Twelve combined therapies were conducted among the 11 patients included. In one patient, the hemofilter clotted between 12 and 24 hours, and a new circuit was implemented according to the protocol. The membrane oxygenator was placed upstream of the hemofilter in seven therapies and downstream in five.

Of the 12 therapies, seven (58%) were led to the 72nd hour. In one patient, the therapy ended just before the last study measurement due to an alarm of the RRT device; thus, we may consider that two thirds of patients received 72 hours of combined therapy.

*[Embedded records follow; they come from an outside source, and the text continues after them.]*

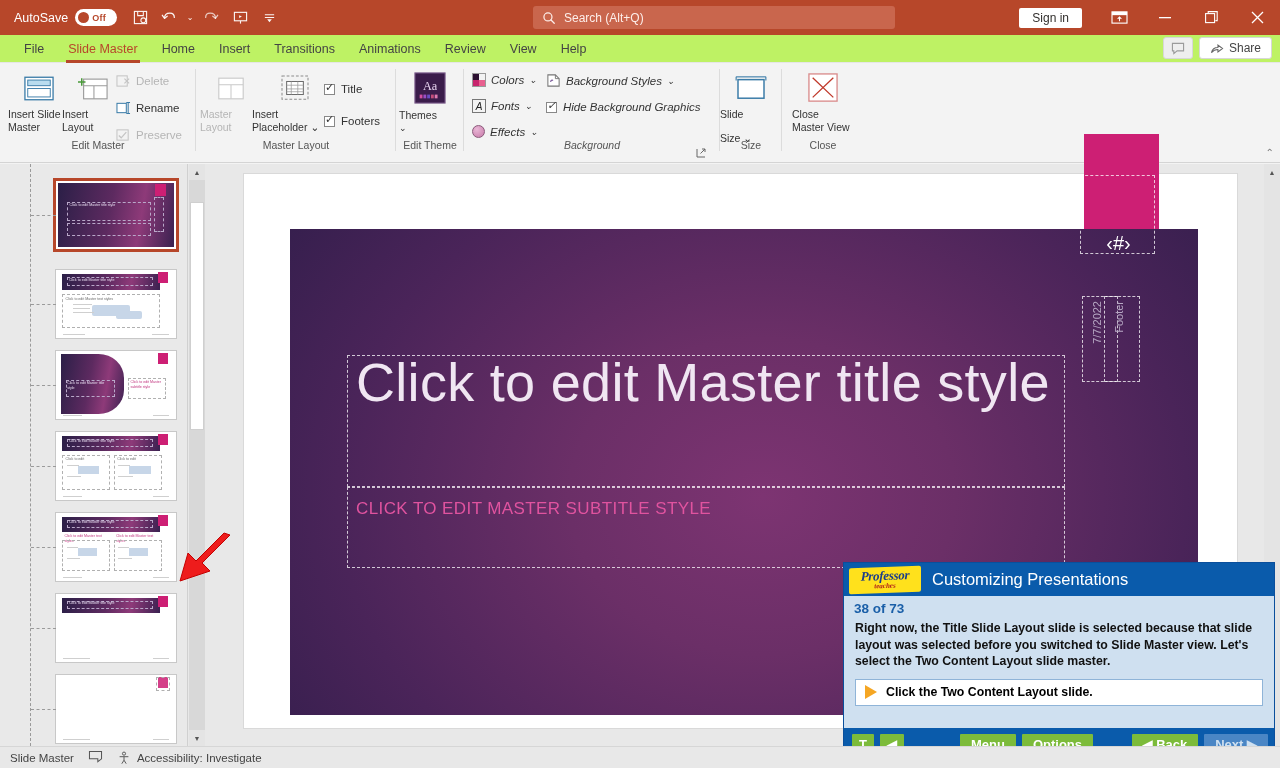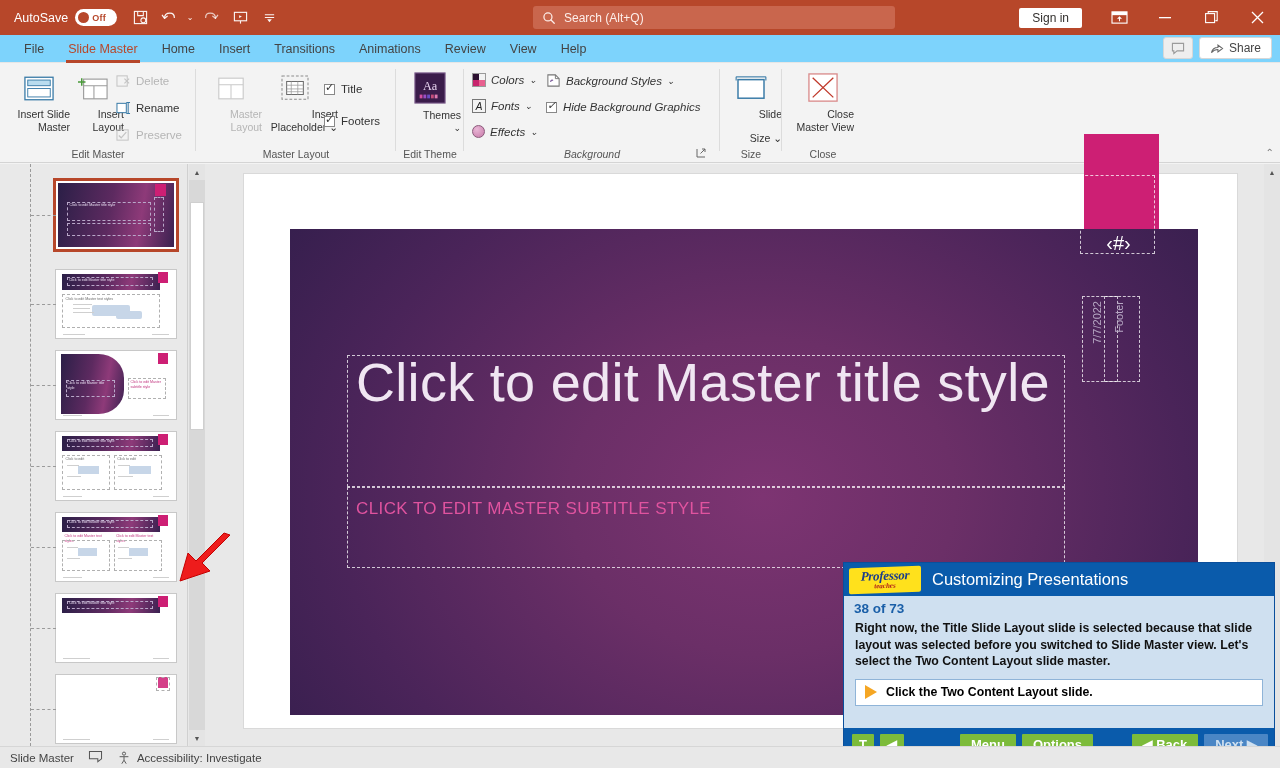"File" .tabstrip { background: #7dd3fc -> #bef264 }
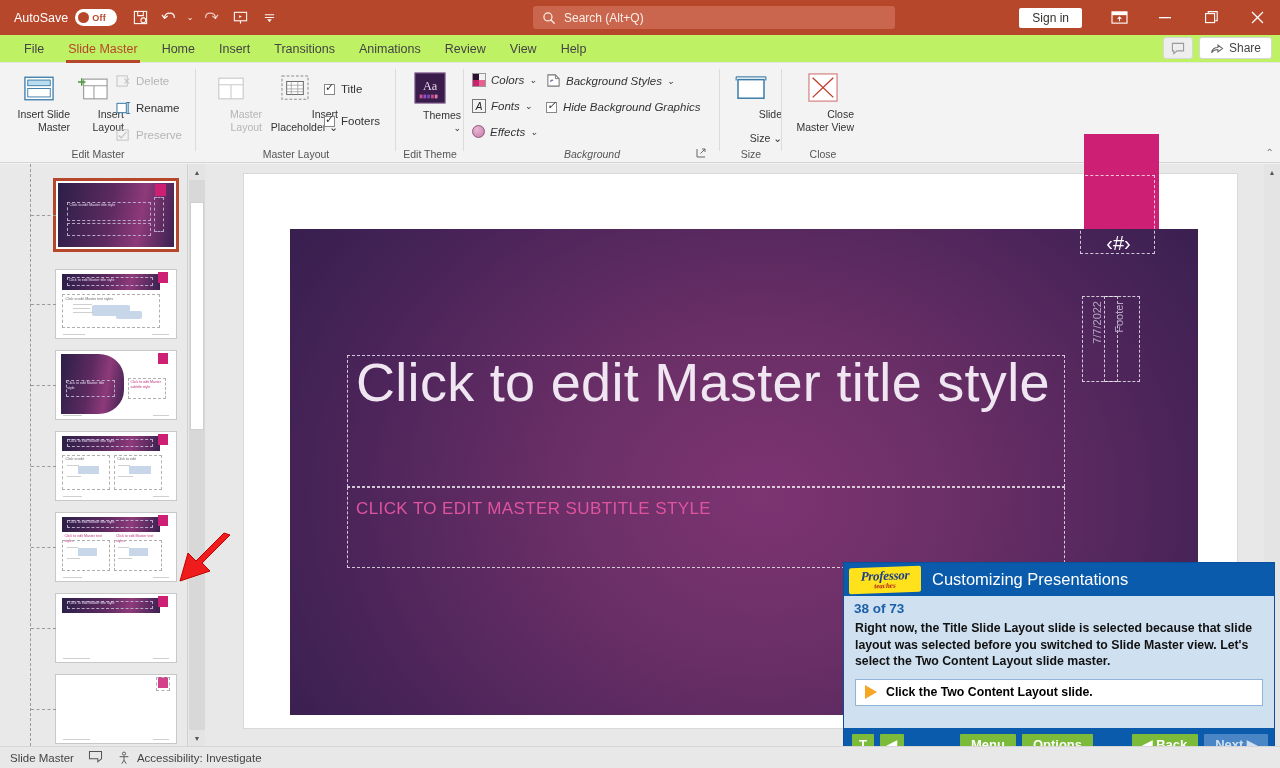"Aa" .bigbtn { text-align: right -> left }
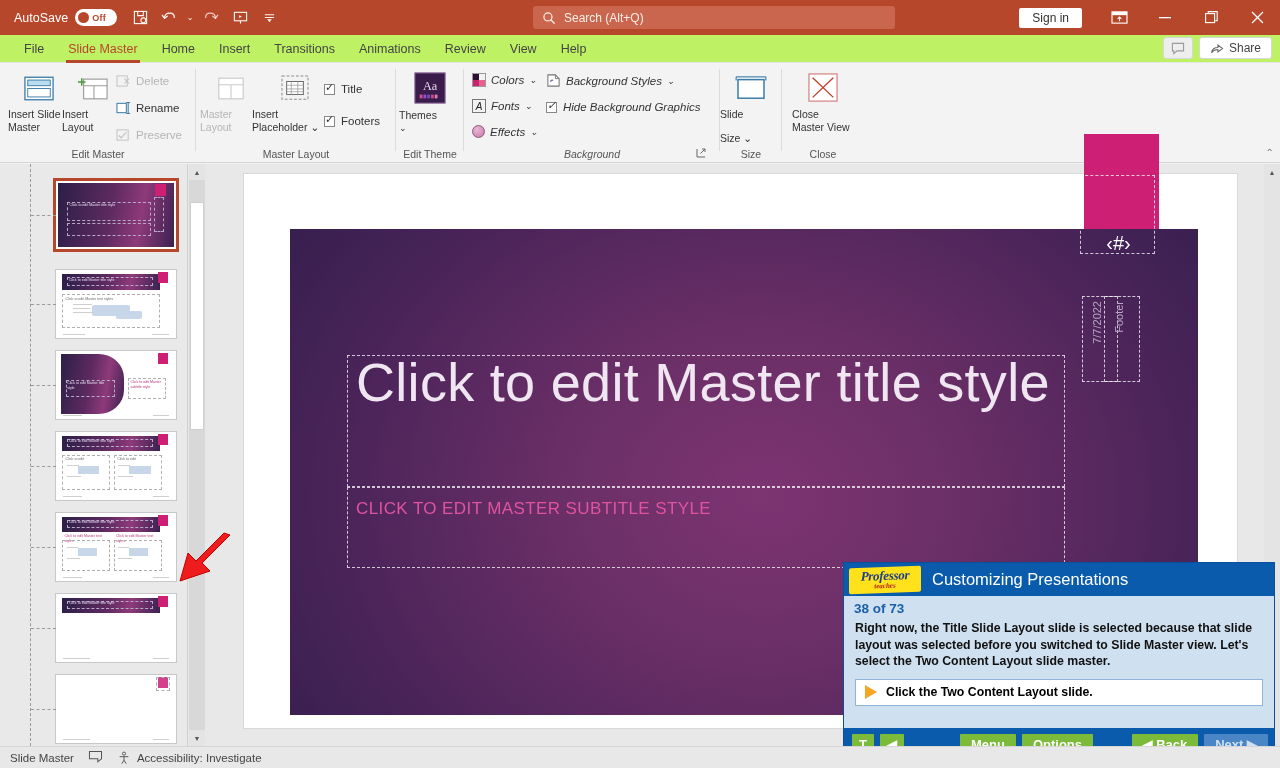"Edit Master" .group-label { bottom: 3px -> 12px }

Three patients died prematurely: two from refractory multiorgan failure and one from ventricular arrhythmia, despite initial improvement. The characteristics of the patients at inclusion are presented in Table 1. The main clinical and biological variables at inclusion are presented in Table 2.

TABLE 1.

Characteristics of the Study Population (n = 11 Patients)

TABLE 2.

Pulmonary, Hemodynamic, and Renal Parameters of the Study Population at Inclusion (n = 11 Patients)

Arterial Blood Gas, Gas Exchange, and the Primary Endpoint

Adding ECCo₂R at a TV of 6 mL/kg decreased Paco₂ by 21 % (95% CI, 17–25%), from 47 ± 11 to 37 ± 4 Torr (p < 0.001; Fig. 1). The relative reduction in Paco₂ did not differ according to the position of the membrane oxygenator, but tended to be higher when the oxygenator was placed upstream of hemofilter (22%±7% vs 18%±6%).

Figure 1.

Individual changes in Paco₂ between baseline and 20 min after ECCo₂R initiation (p < 0.001) at constant tidal volume (6 mL/kg predicted body weight).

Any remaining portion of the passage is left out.